For all the world, Leonhart — as she blithely denied decades of evidence and hundreds of scientific studies — seemed like a stubborn kid who plugs up her ears, saying “la, la, la” to drown out the facts.
After all, the federal government itself has operated a still-ongoing medical marijuana program in the United States for 35 years. Back in 1976, the government created the Investigational New Drug Compassionate Access Program and started approving federal patients.
But the IND Compassionate Access Program created an unwelcome and awkward situation for the Feds: NIDA was supplying medical marijuana to patients whose physicians had secured FDA approval, at the same time the DEA was saying marijuana was illegal for any purpose, and useless as medicine.
In 1992, as HIV and AIDS patients began flooding the federal program with marijuana requests, President George H.W. Bush’s administration closed it to new applicants — but has given 300 joints a month to four surviving federal patients ever since.
If marijuana has no value as medicine and is too dangerous to use even under medical supervision, why do you suppose the federal government has been handing it out for more than 30 years?
Paul Armentano, deputy directeor of the National Organization for the Reform of Marijuana Laws, rightly called it a “Flat Earth” “position regarding medical cannabis.

Photo: ASA
Joe Elford, ASA: “It is clearly motivated by a political decision that is anti-marijuana”

​Joe Elford, chief counsel for Americans for Safe Access and lead attorney on the lawsuit, said he was not surprised by the government’s decision.
“We have foiled the government’s strategy of delay, and we can now go head-to-head on the merits,” Elford said. “It is clearly motivated by a political decision that is anti-marijuana.”
As pointed out by Maia Szalavitz at Time, not only does the federal government’s decision conflict with state laws, it also is at variance with a 1999 report by the Institute of Medicine (IOM), the branch of the National Academy of Sciences charged with answering complex medical questions for Congress.
Back in 1999, the IOM found:
Scientific data indicate the potential therapeutic value of cannabinoid drugs, primarily THC, for pain relief, control of nausea and vomiting, and appetite stimulation; smoked marijuana, however, is a crude THC delivery system that also delivers harmful substances.
Despite the concerns it had with smoking marijuana, the IOM said medical use of cannabis is acceptable when other alternatives have failed.
Since the IOM report was released 12 years ago, evidence has continued to accumulate for the medical benefits of marijuana.

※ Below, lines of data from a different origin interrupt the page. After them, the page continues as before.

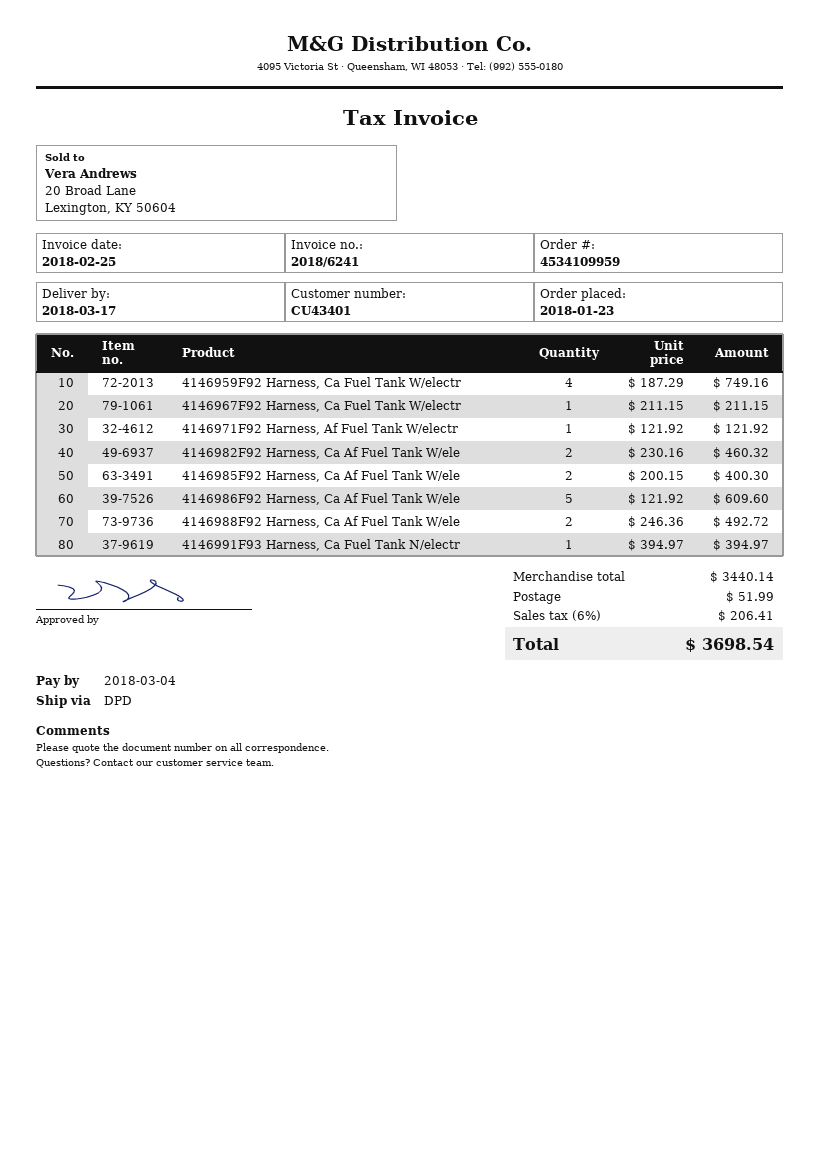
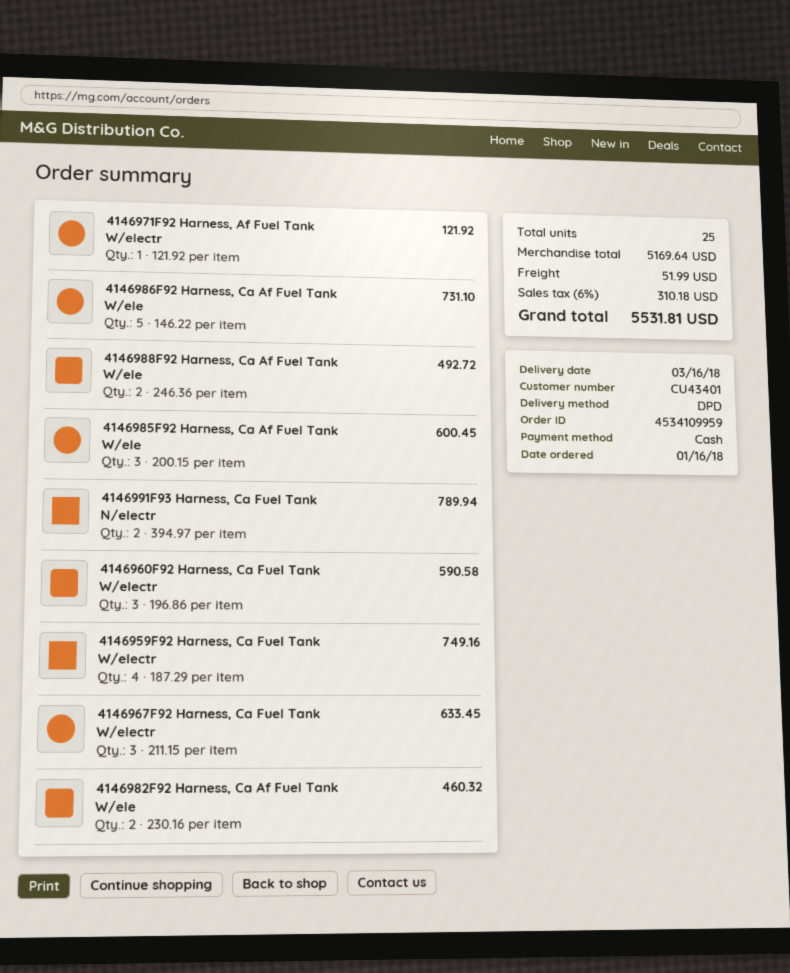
order date: 2018-01-23 -> 2018-01-16
delivery date: 2018-03-17 -> 2018-03-16
4146967F92 Harness, Ca Fuel Tank W/electr: 1 x 211.15 = 211.15 -> 3 x 211.15 = 633.45
4146985F92 Harness, Ca Af Fuel Tank W/ele: 2 x 200.15 = 400.30 -> 3 x 200.15 = 600.45
4146986F92 Harness, Ca Af Fuel Tank W/ele: 5 x 121.92 = 609.60 -> 5 x 146.22 = 731.10
4146991F93 Harness, Ca Fuel Tank N/electr: 1 x 394.97 = 394.97 -> 2 x 394.97 = 789.94
4146960F92 Harness, Ca Fuel Tank W/electr: none -> 3 x 196.86 = 590.58
subtotal: 3440.14 -> 5169.64
tax: 6% = 206.41 -> 6% = 310.18
total: 3698.54 -> 5531.81

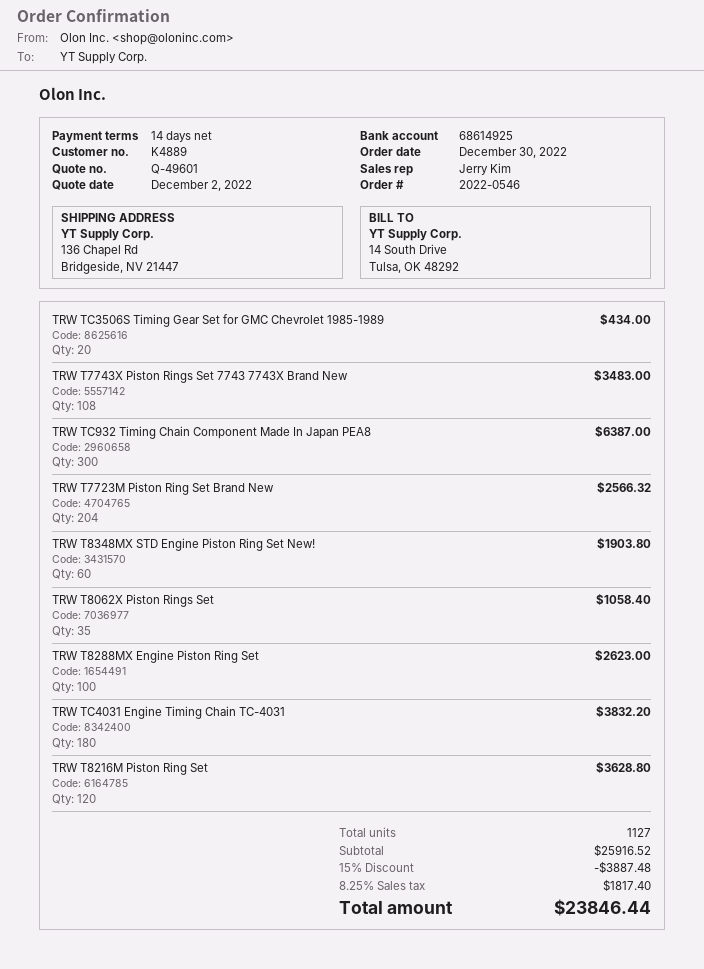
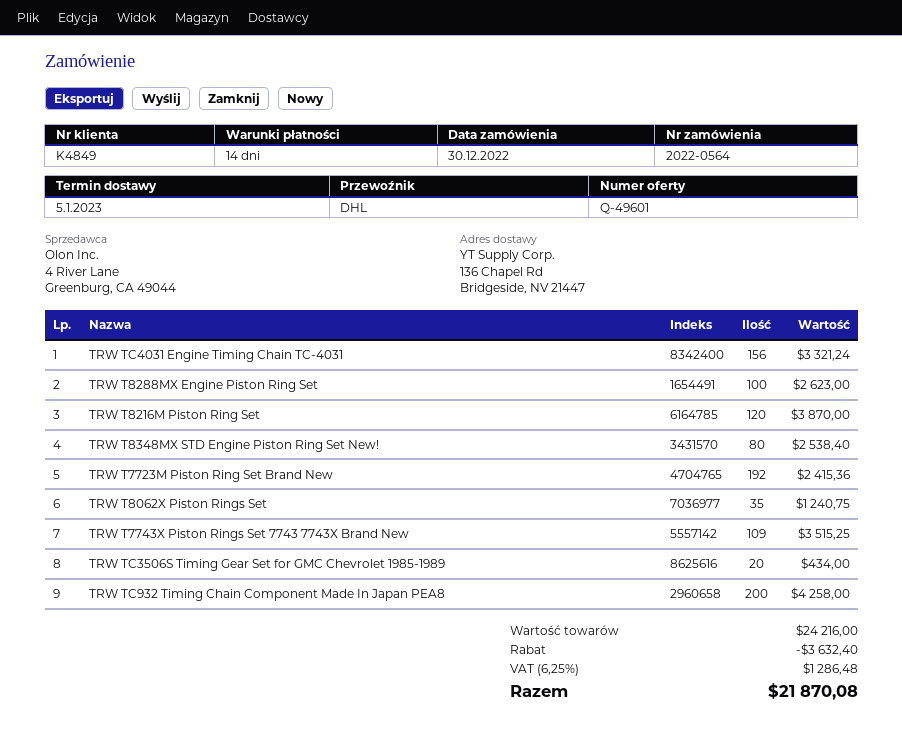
order number: 2022-0546 -> 2022-0564
customer number: K4889 -> K4849
TRW T7743X Piston Rings Set 7743 7743X Brand New: 108 for 3483.00 -> 109 for 3515.25
TRW TC932 Timing Chain Component Made In Japan PEA8: 300 for 6387.00 -> 200 for 4258.00
TRW T7723M Piston Ring Set Brand New: 204 for 2566.32 -> 192 for 2415.36
TRW T8348MX STD Engine Piston Ring Set New!: 60 for 1903.80 -> 80 for 2538.40
TRW T8062X Piston Rings Set: 35 for 1058.40 -> 35 for 1240.75
TRW TC4031 Engine Timing Chain TC-4031: 180 for 3832.20 -> 156 for 3321.24
TRW T8216M Piston Ring Set: 120 for 3628.80 -> 120 for 3870.00
subtotal: 25916.52 -> 24216.00
discount: 3887.48 -> 3632.40
tax: 8.25% = 1817.40 -> 6.25% = 1286.48
total: 23846.44 -> 21870.08

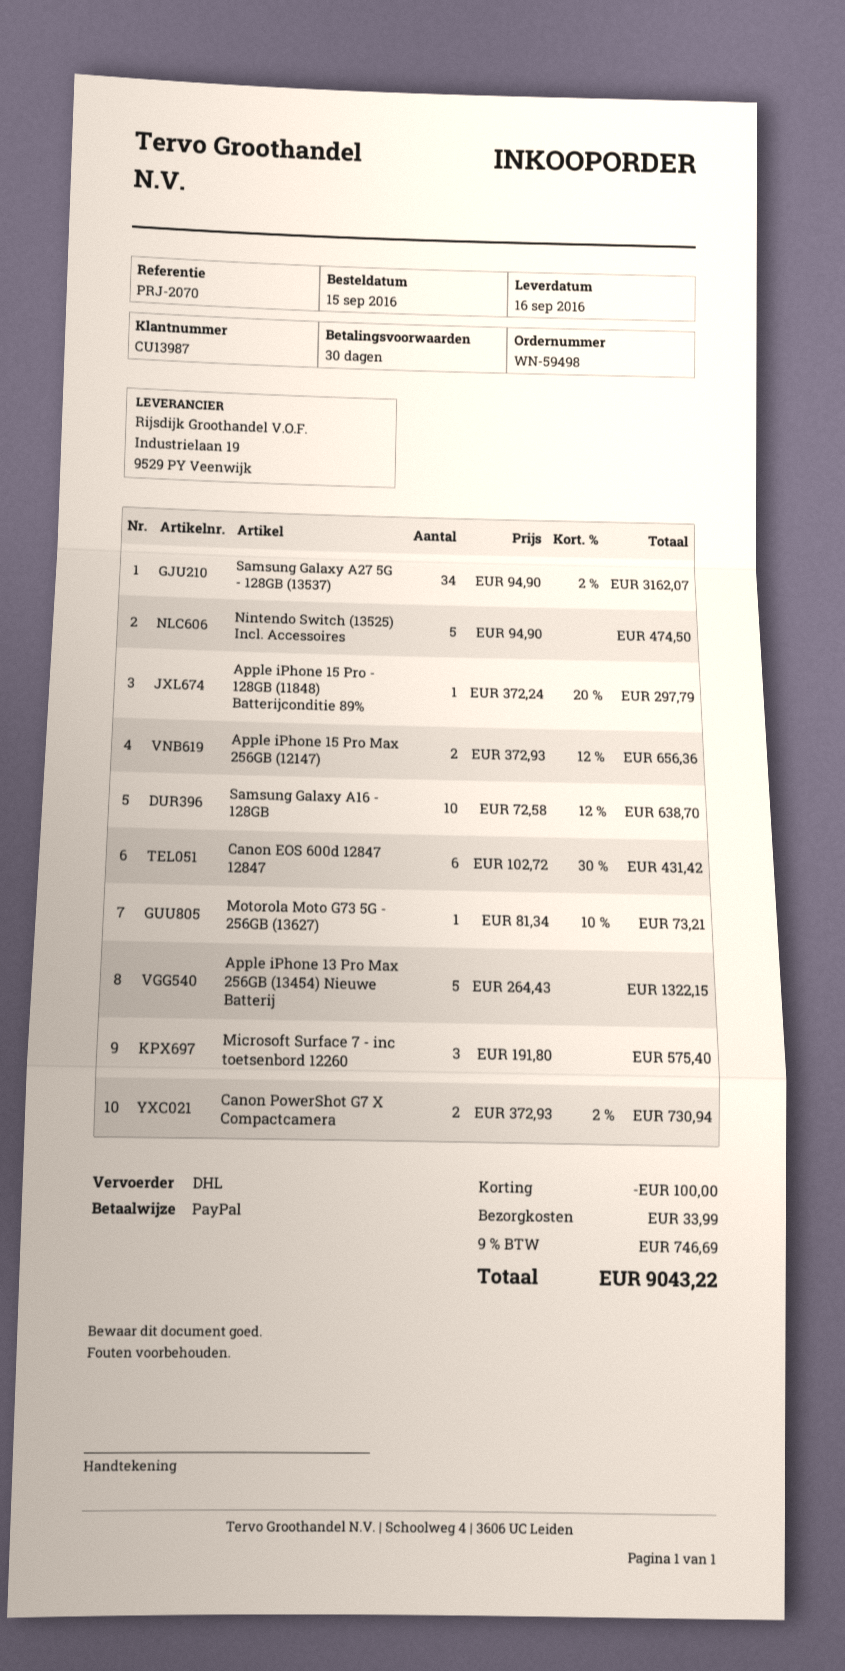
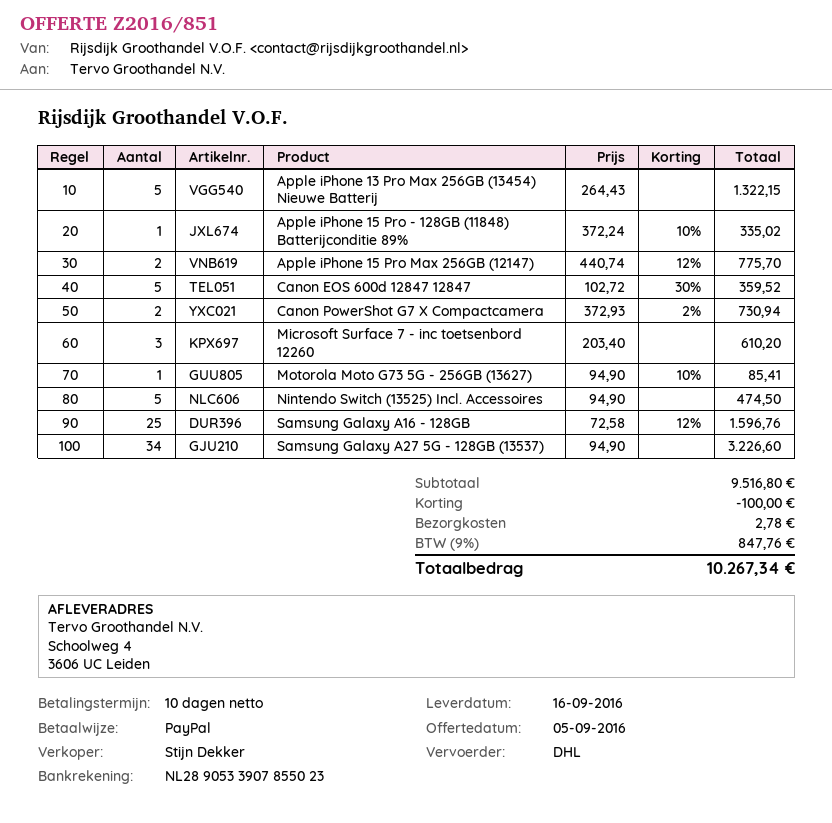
payment terms: 30 days -> 10 days
Samsung Galaxy A27 5G - 128GB (13537): 34 x 94.90 - 2% = 3162.07 -> 34 x 94.90 = 3226.60
Apple iPhone 15 Pro - 128GB (11848) Batterijconditie 89%: 1 x 372.24 - 20% = 297.79 -> 1 x 372.24 - 10% = 335.02
Apple iPhone 15 Pro Max 256GB (12147): 2 x 372.93 - 12% = 656.36 -> 2 x 440.74 - 12% = 775.70
Samsung Galaxy A16 - 128GB: 10 x 72.58 - 12% = 638.70 -> 25 x 72.58 - 12% = 1596.76
Canon EOS 600d 12847 12847: 6 x 102.72 - 30% = 431.42 -> 5 x 102.72 - 30% = 359.52
Motorola Moto G73 5G - 256GB (13627): 1 x 81.34 - 10% = 73.21 -> 1 x 94.90 - 10% = 85.41
Microsoft Surface 7 - inc toetsenbord 12260: 3 x 191.80 = 575.40 -> 3 x 203.40 = 610.20
shipping: 33.99 -> 2.78
tax: 9% = 746.69 -> 9% = 847.76
total: 9043.22 -> 10267.34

In the last three years alone, cannabinoids have been found to help kill breast cancer cellsfight liver cancerreduce inflammation, have antipsychotic effects and even potentially have stave off the development of Alzheimer’s disease and the progression of Huntington’s disease.
A 2011 review of the effectiveness of cannabinoids for non-cancer pain found “no significant adverse effects” and “significant” analgesic effects.
As reported by John Hoeffel at the Los Angeles Times, this is the third time a petition to federally reclassify marijuana has been filed and rejected. The first was filed in 1972 and denied 17 years later; the second was filed in 1995 and denied six years later.
Both decisions were appealed, but the courts sided with the federal government.
“Still, if an appeals judgment were to be based on scientific evidence, rather than political considerations, this time around, it’s easy to imagine a very different outcome,” according to Time magazine.